The return value is a boolean indicating whether the clear
operation was successful or not.
If tokens
and locations
are not provided, all the KV caches on the given instance will be cleared.
Example usage:#
First, we need to start the lmcache controller at port 9000 and the monitor at port 9001:
python -m lmcache.controller --port 9000 --monitor_port 9001
Second, we need a yaml file example.yaml
to properly configure the lmcache instance:
chunk_size: 256
local_cpu: True
max_local_cpu_size: 5
# cache controller configurations
enable_controller: True
lmcache_instance_id: "lmcache_default_instance"

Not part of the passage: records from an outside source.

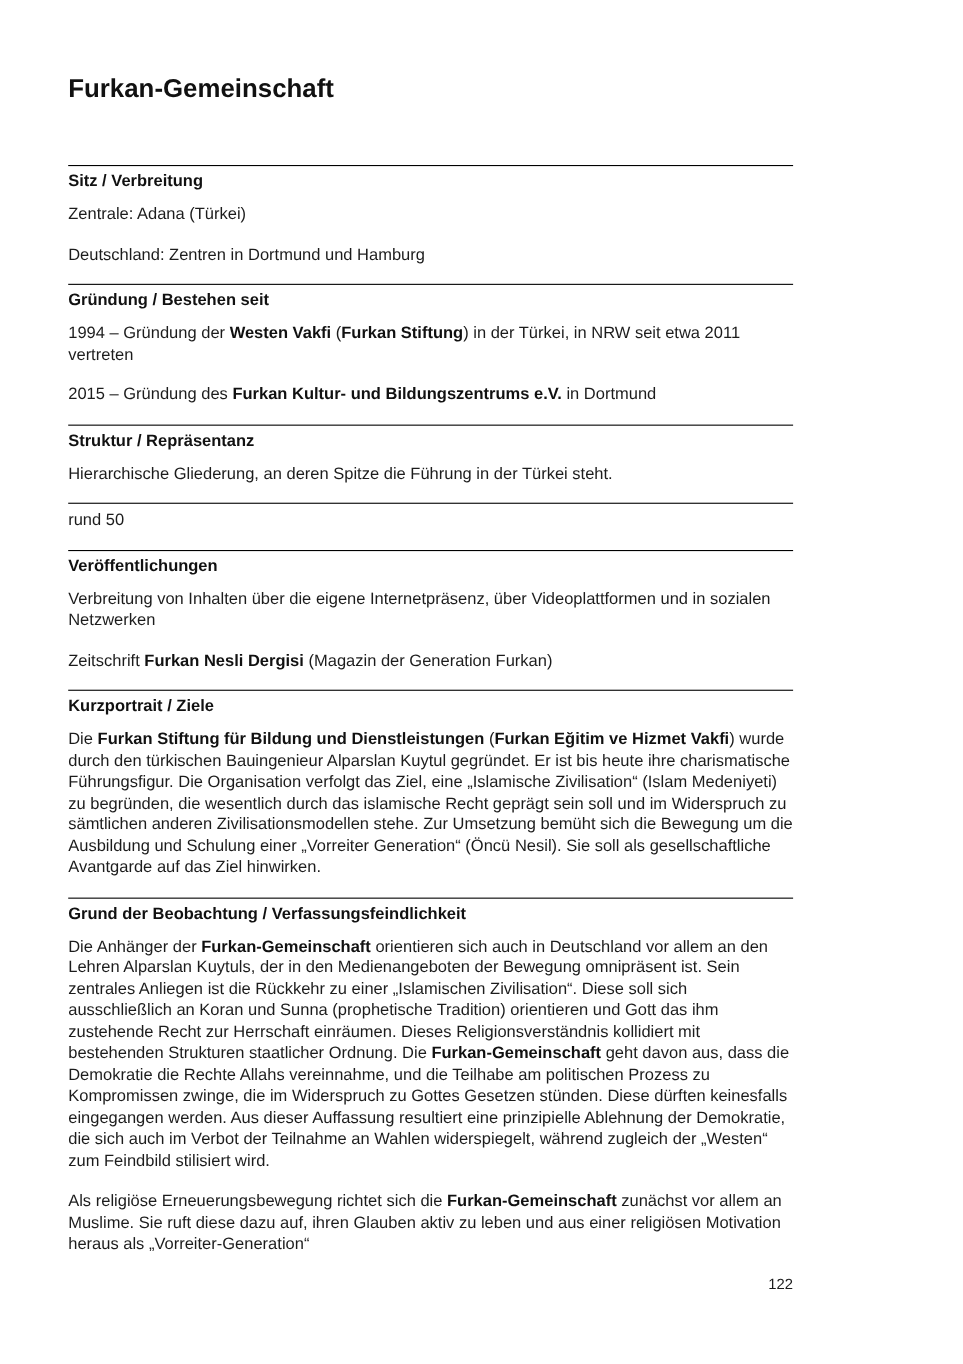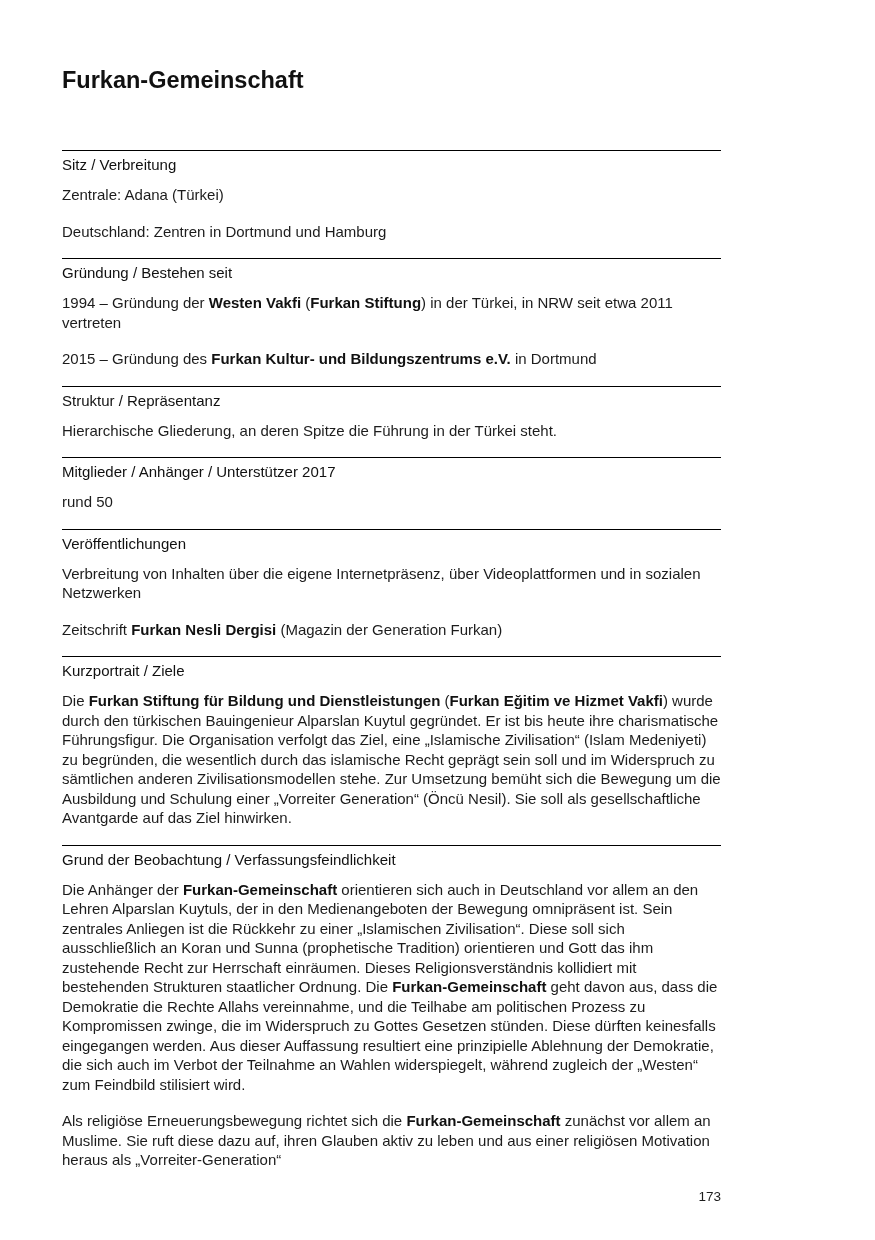--- a/index.html
+++ b/index.html
@@ -21,21 +21,21 @@
     line-height: 1.2;
     margin-bottom: 56px;
     color: #111;
   }
   section {
     border-top: 1.5px solid #000;
     padding-top: 5px;
   }
   h2 {
     font-size: 15px;
-    font-weight: normal;
+    font-weight: bold;
     line-height: 1.2;
     margin-bottom: 11px;
     color: #111;
   }
   p {
     font-size: 15px;
     line-height: 19.5px;
     margin-bottom: 17px;
     color: #1c1c1c;
   }
@@ -66,21 +66,20 @@
     <p><span>1994 – Gründung der </span><strong>Westen Vakfi</strong><span> (</span><strong>Furkan Stiftung</strong><span>) in der Türkei, in NRW seit etwa 2011 vertreten</span></p>
     <p><span>2015 – Gründung des </span><strong>Furkan Kultur- und Bildungszentrums e.V.</strong><span> in Dortmund</span></p>
   </section>
 
   <section>
     <h2>Struktur / Repräsentanz</h2>
     <p><span>Hierarchische Gliederung, an deren Spitze die Führung in der Türkei steht.</span></p>
   </section>
 
   <section>
-    <h2>Mitglieder / Anhänger / Unterstützer 2017</h2>
     <p><span>rund 50</span></p>
   </section>
 
   <section>
     <h2>Veröffentlichungen</h2>
     <p><span>Verbreitung von Inhalten über die eigene Internetpräsenz, über Videoplattformen und in sozialen Netzwerken</span></p>
     <p><span>Zeitschrift </span><strong>Furkan Nesli Dergisi</strong><span> (Magazin der Generation Furkan)</span></p>
   </section>
 
   <section>
@@ -89,16 +88,16 @@
   </section>
 
 
   <section>
     <h2>Grund der Beobachtung / Verfassungsfeindlichkeit</h2>
     <p><span>Die Anhänger der </span><strong>Furkan-Gemeinschaft</strong><span> orientieren sich auch in Deutschland vor allem an den Lehren Alparslan Kuytuls, der in den Medienangeboten der Bewegung omnipräsent ist. Sein zentrales Anliegen ist die Rückkehr zu einer „Islamischen Zivilisation“. Diese soll sich ausschließlich an Koran und Sunna (prophetische Tradition) orientieren und Gott das ihm zustehende Recht zur Herrschaft einräumen. Dieses Religionsverständnis kollidiert mit bestehenden Strukturen staatlicher Ordnung. Die </span><strong>Furkan-Gemeinschaft</strong><span> geht davon aus, dass die Demokratie die Rechte Allahs vereinnahme, und die Teilhabe am politischen Prozess zu Kompromissen zwinge, die im Widerspruch zu Gottes Gesetzen stünden. Diese dürften keinesfalls eingegangen werden. Aus dieser Auffassung resultiert eine prinzipielle Ablehnung der Demokratie, die sich auch im Verbot der Teilnahme an Wahlen widerspiegelt, während zugleich der „Westen“ zum Feindbild stilisiert wird.</span></p>
     <p><span>Als religiöse Erneuerungsbewegung richtet sich die </span><strong>Furkan-Gemeinschaft</strong><span> zunächst vor allem an Muslime. Sie ruft diese dazu auf, ihren Glauben aktiv zu leben und aus einer religiösen Motivation heraus als „Vorreiter-Generation“</span></p>
   </section>
 
   <div class="footer">
-    <span>173</span>
+    <span>122</span>
   </div>
 
 </div>
 
 </body></html>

controller_url: "localhost:9001"
lmcache_worker_url: "localhost:8001"
Third, we need to start the vllm/lmcache instance:
LMCACHE_USE_EXPERIMENTAL=True LMCACHE_CONFIG_FILE=example.yaml vllm serve meta-llama/Meta-Llama-3.1-8B-Instruct --max-model-len 4096 --gpu-memory-utilization 0.8 --port 8000 --kv-transfer-config '{"kv_connector":"LMCacheConnectorV1", "kv_role":"kv_both"}'
Then, we can send a request to vllm:
curl -X POST http://localhost:8000/v1/completions \
-H "Content-Type: application/json" \
-d '{
"model": "meta-llama/Meta-Llama-3.1-8B-Instruct",
"prompt": "Explain the significance of KV cache in language models.",
"max_tokens": 10
}'
We send a clear
request to the lmcache controller:
curl -X POST http://localhost:9000/clear \
-H "Content-Type: application/json" \
-d '{
"instance_id": "lmcache_default_instance_id"
}'
We should be able to see the response like this:
{"success": True}
This indicates all the KV caches on the lmcache_default_instance
have been cleared.
We can further verify this by sending a lookup
request to the lmcache controller:
curl -X POST http://localhost:9000/lookup \
-H "Content-Type: application/json" \
-d '{
"tokens": [128000, 849, 21435, 279, 26431, 315, 85748, 6636, 304, 4221, 4211, 13]
}'
We should be able to see an empty the response, indicating the KV cache for the given tokens has been cleared.